AJ, who loves water more than anything in the world, starts swimming toward the other end of the pool. I take a deep breath and begin to make my way. Every kick and every arm stroke is a challenge, but for my family I will come to terms with the pain and myself, and find a way to continue. My heart is broken, though. I miss my girl more than anything else, but I would never deserve her now, even if I did manage to find her.

PRIA

“Are you sure it is here?” Maeve questions as I ring the doorbell to his apartment. “Because nobody is answering and it’s been ten minutes.”

My sister and I convinced Mom to let us go out for the day.

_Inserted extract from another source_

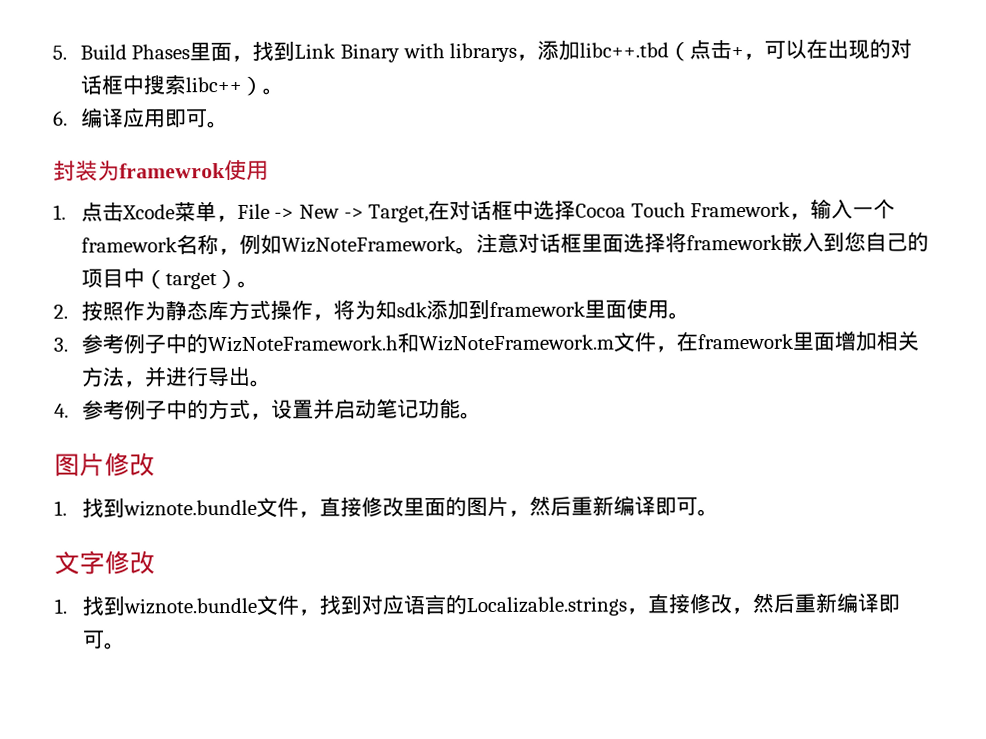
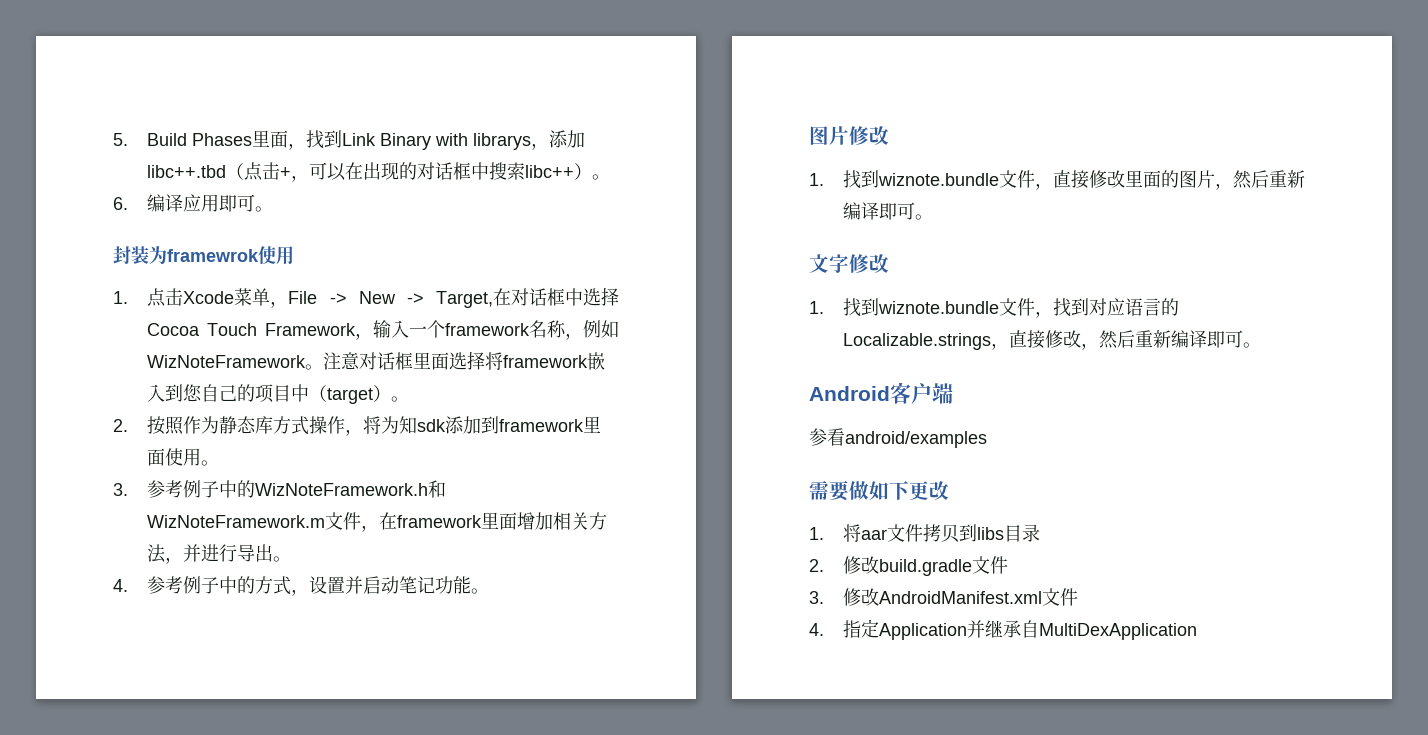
(126, 646) none -> [809,382,953,404] [809,428,987,448] [809,480,949,501] [809,524,1041,543] [809,556,1009,576] [809,588,1079,606] [809,619,1198,640] // Android客户端 // 参看android/examples // 需要做如下更改 // 1.将aar文件拷贝到libs目录 // 2.修改build.gradle文件 // 3.修改AndroidManifest.xml文件 // 4.指定Application并继承自MultiDexApplication

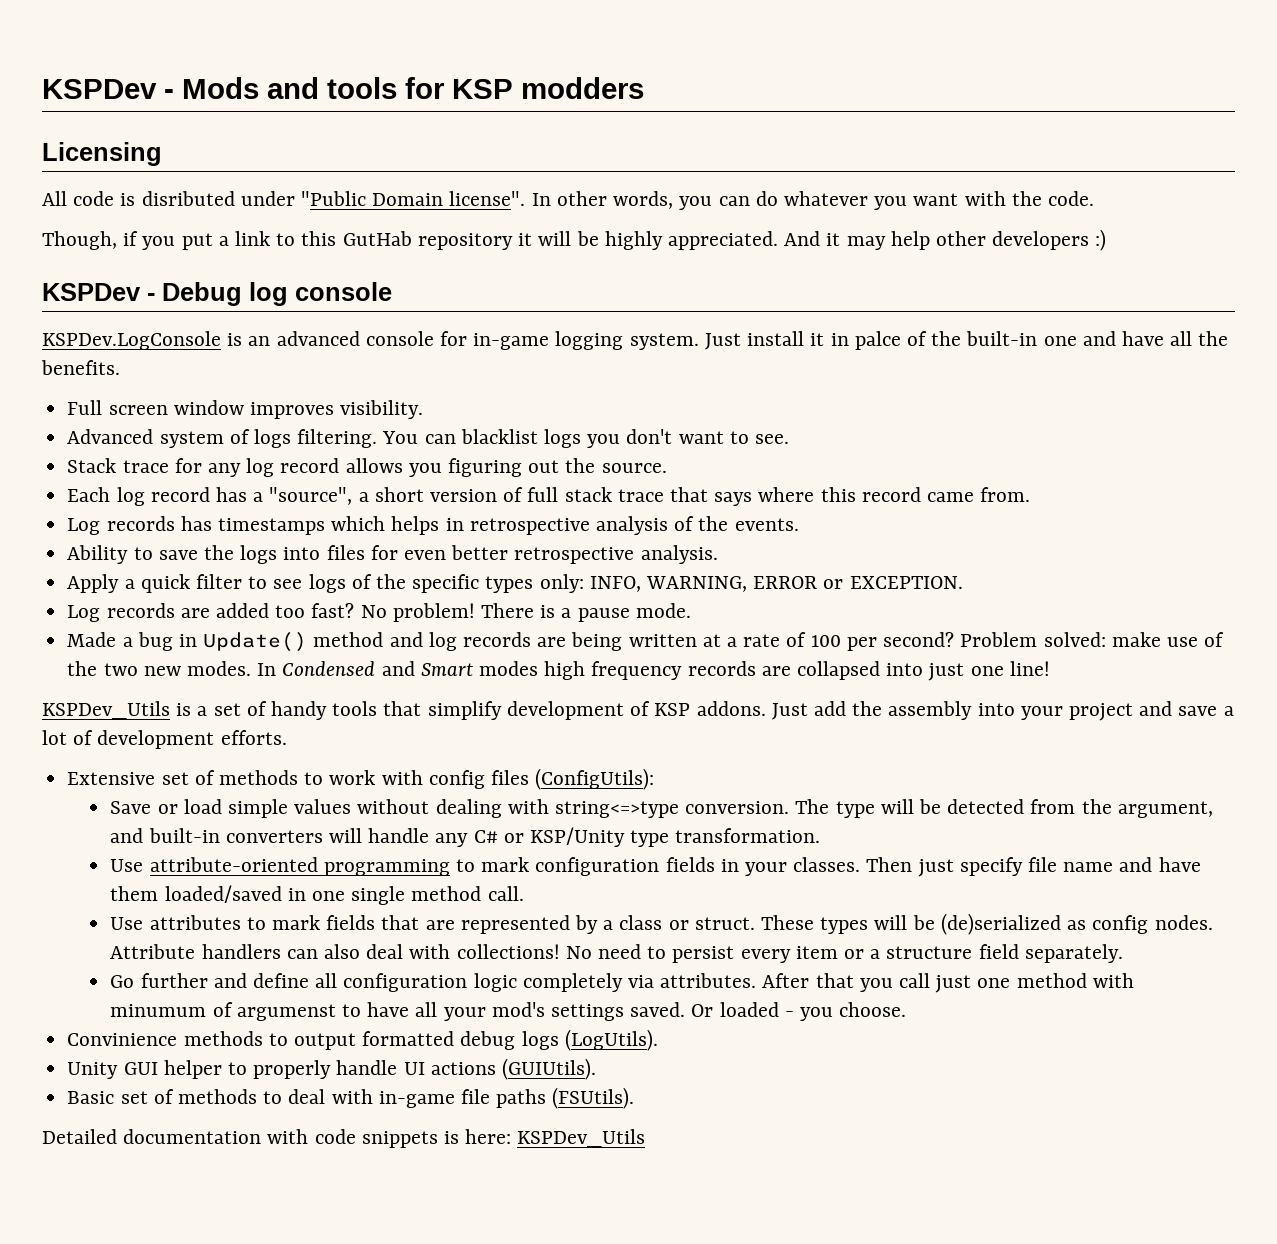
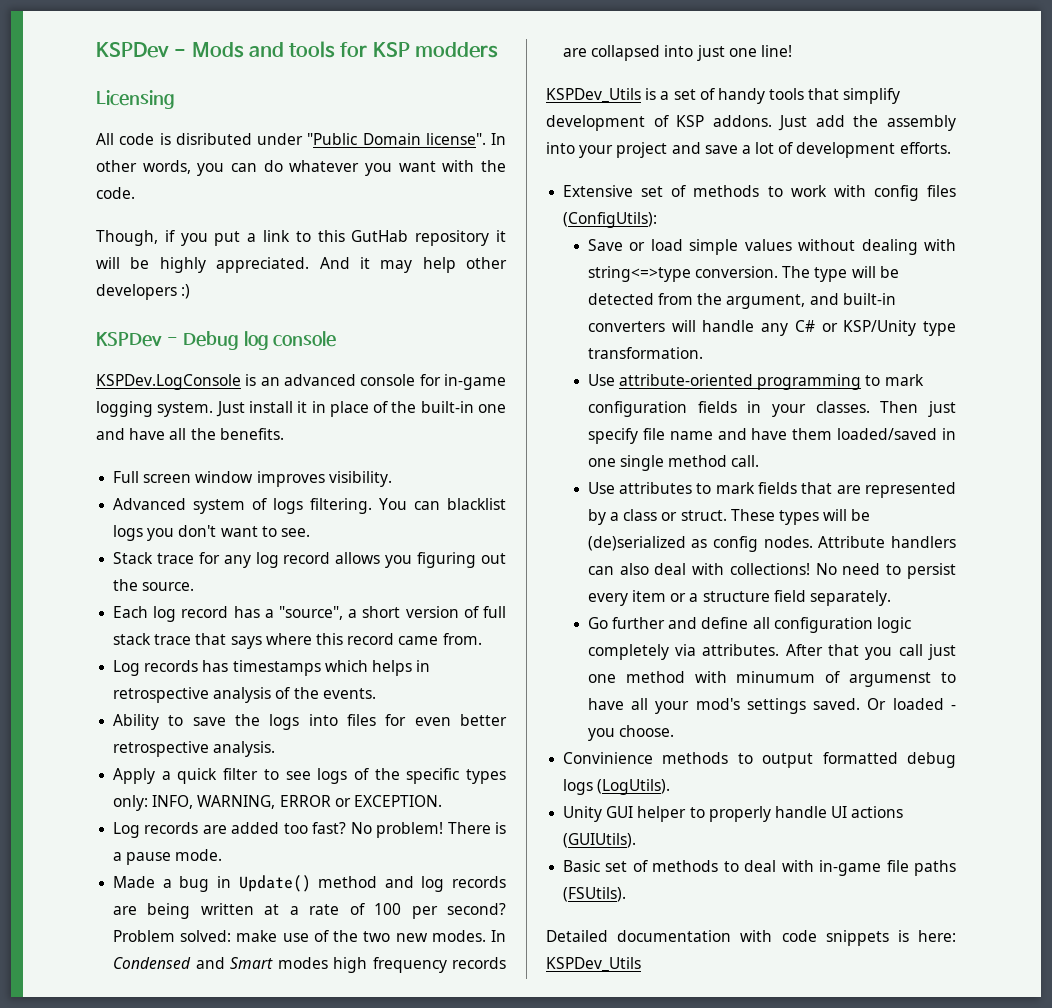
[854,331,901,350] palce -> [329,401,369,417] place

Only because we’re buying a few things she needs for the Christmas cookie bake-off she’s having with our neighbor across the street. We detoured and ended up in downtown Seattle, right in front of the building where Jacob lives. This is crazy, but my heart doesn’t believe he just wouldn’t call. He promised he’d call, that he’d miss me. Crazier than me being here was buying him a black T-shirt I found on sale at the store where I work. His Christmas present. It says “You’re my star.” I’m such an idiot. But the memories of him keep rushing around my head every night while I stare up at the sky.